Granted, that shouldn't be too big a problem given the interest shares have been receiving as of late. With even large investors divulging stakes in the space start-up and prices soaring, Virgin will likely sell new stock at some point to raise cash. That extra supply will likely put some downward pressure on prices. Put simply, what goes up must come down, even a rocket ship. 

All of this is to say that investors should handle Virgin Galactic with care. Don't chase those big upward moves; remember, investment wealth is made over the course of years, less so with lucky trades. Also, bear in mind that after its epic run, this company now carries a market cap of $7.6 billion -- currently with a pittance in the way of sales, less than $100 million in booked reservations, and cash burn that exceeds both amounts. There is lots of work to be done to get this operation off the ground. Any position purchased should thus be very small. For the sake of illustration, if I decided to buy -- which is decidedly less compelling to me than it was in January -- it would be using less than half a percent of my investable net worth.

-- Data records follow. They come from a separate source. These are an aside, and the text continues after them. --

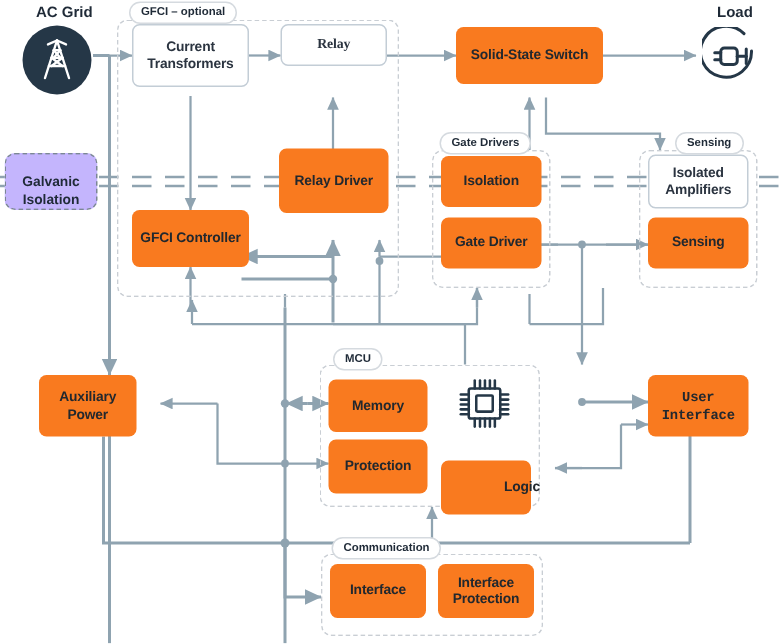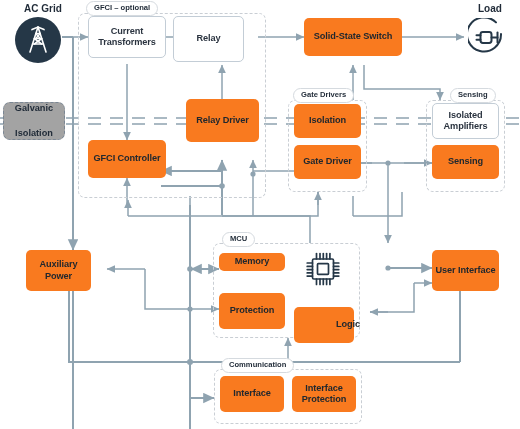--- a/index.html
+++ b/index.html
@@ -76,28 +76,28 @@
     font-weight: bold;
     color: #1f2a37;
     white-space: nowrap;
     z-index: 6;
   }
   .iso-tag {
     position: absolute;
     box-sizing: border-box;
     border: 1px dashed #7b8794;
     border-radius: 7px;
-    background: #a3a3a3;
+    background: #c4b5fd;
     font-size: 9.2px;
     font-weight: bold;
     color: #1f2a37;
     display: flex;
     flex-direction: column;
     align-items: center;
-    justify-content: space-between;
+    justify-content: flex-end;
     line-height: 1.25;
     z-index: 7;
   }
   .icon-circle {
     position: absolute;
     z-index: 6;
   }
 </style>
 </head>
 <body>
@@ -245,21 +245,21 @@
     <span>Galvanic</span>
     <span>Isolation</span>
   </div>
 
   <div class="group" style="left:78px; top:13px; width:188px; height:185px;"></div>
   <div class="group-label" style="left:86px; top:1px;">GFCI – optional</div>
 
   <div class="node white" style="left:88px; top:16px; width:78px; height:42px;">
     <span>Current Transformers</span>
   </div>
-  <div class="node white" style="left:173px; top:16px; width:71px; height:46px;">
+  <div class="node white" style="left:187px; top:16px; width:71px; height:28px;font-family:Liberation Serif, serif;">
     <span>Relay</span>
   </div>
   <div class="node orange" style="left:304px; top:18px; width:98px; height:38px;">
     <span>Solid-State Switch</span>
   </div>
 
   <div class="node orange" style="left:88px; top:140px; width:78px; height:38px;">
     <span>GFCI Controller</span>
   </div>
 
@@ -284,21 +284,21 @@
   <div class="node orange" style="left:432px; top:145px; width:67px; height:34px;">
     <span>Sensing</span>
   </div>
 
   <div class="node orange" style="left:26px; top:250px; width:65px; height:41px;">
     <span>Auxiliary Power</span>
   </div>
 
   <div class="group" style="left:213px; top:243px; width:147px; height:95px;"></div>
   <div class="group-label" style="left:222px; top:232px;">MCU</div>
-  <div class="node orange" style="left:219px; top:253px; width:66px; height:18px;">
+  <div class="node orange" style="left:219px; top:253px; width:66px; height:35px;">
     <span>Memory</span>
   </div>
   <div class="node orange" style="left:219px; top:293px; width:66px; height:36px;">
     <span>Protection</span>
   </div>
   <div class="node orange" style="left:294px; top:307px; width:60px; height:36px;padding-left:48px;">
     <span>Logic</span>
   </div>
   <div class="icon-circle" style="left:302px; top:249px;">
     <svg width="42" height="40" viewBox="0 0 42 40">
@@ -324,21 +324,21 @@
           <path d="M10.5,27.1 L5.2,27.1"></path>
         <path d="M31.5,14 L36.8,14"></path>
           <path d="M31.5,17.4 L36.8,17.4"></path>
           <path d="M31.5,20.6 L36.8,20.6"></path>
         <path d="M31.5,23.9 L36.8,23.9"></path>
           <path d="M31.5,27.1 L36.8,27.1"></path>
       </g>
     </svg>
   </div>
 
-  <div class="node orange" style="left:432px; top:250px; width:67px; height:41px;">
+  <div class="node orange" style="left:432px; top:250px; width:67px; height:41px;font-family:Liberation Mono, monospace;">
     <span>User Interface</span>
   </div>
 
   <div class="group" style="left:214px; top:369px; width:148px; height:55px;"></div>
   <div class="group-label" style="left:221px; top:358px;">Communication</div>
   <div class="node orange" style="left:220px; top:376px; width:64px; height:36px;">
     <span>Interface</span>
   </div>
   <div class="node orange" style="left:292px; top:376px; width:64px; height:36px;">
     <span>Interface Protection</span>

But why so little? After all, the air travel industry is massive, and if Virgin Galactic can disrupt it there could be far more gains ahead. There's also the track record of the company's billionaire backer to consider.

Nevertheless, I'd personally wait until the fuel propelling the growth stock higher in recent weeks burns off a bit. A very small position (if any) is advisable as it would give a shareholder room to purchase more on the inevitable dips -- without making Virgin Galactic into a core portfolio holding -- on what is sure to be a very wild ride in the months, quarters, and years ahead.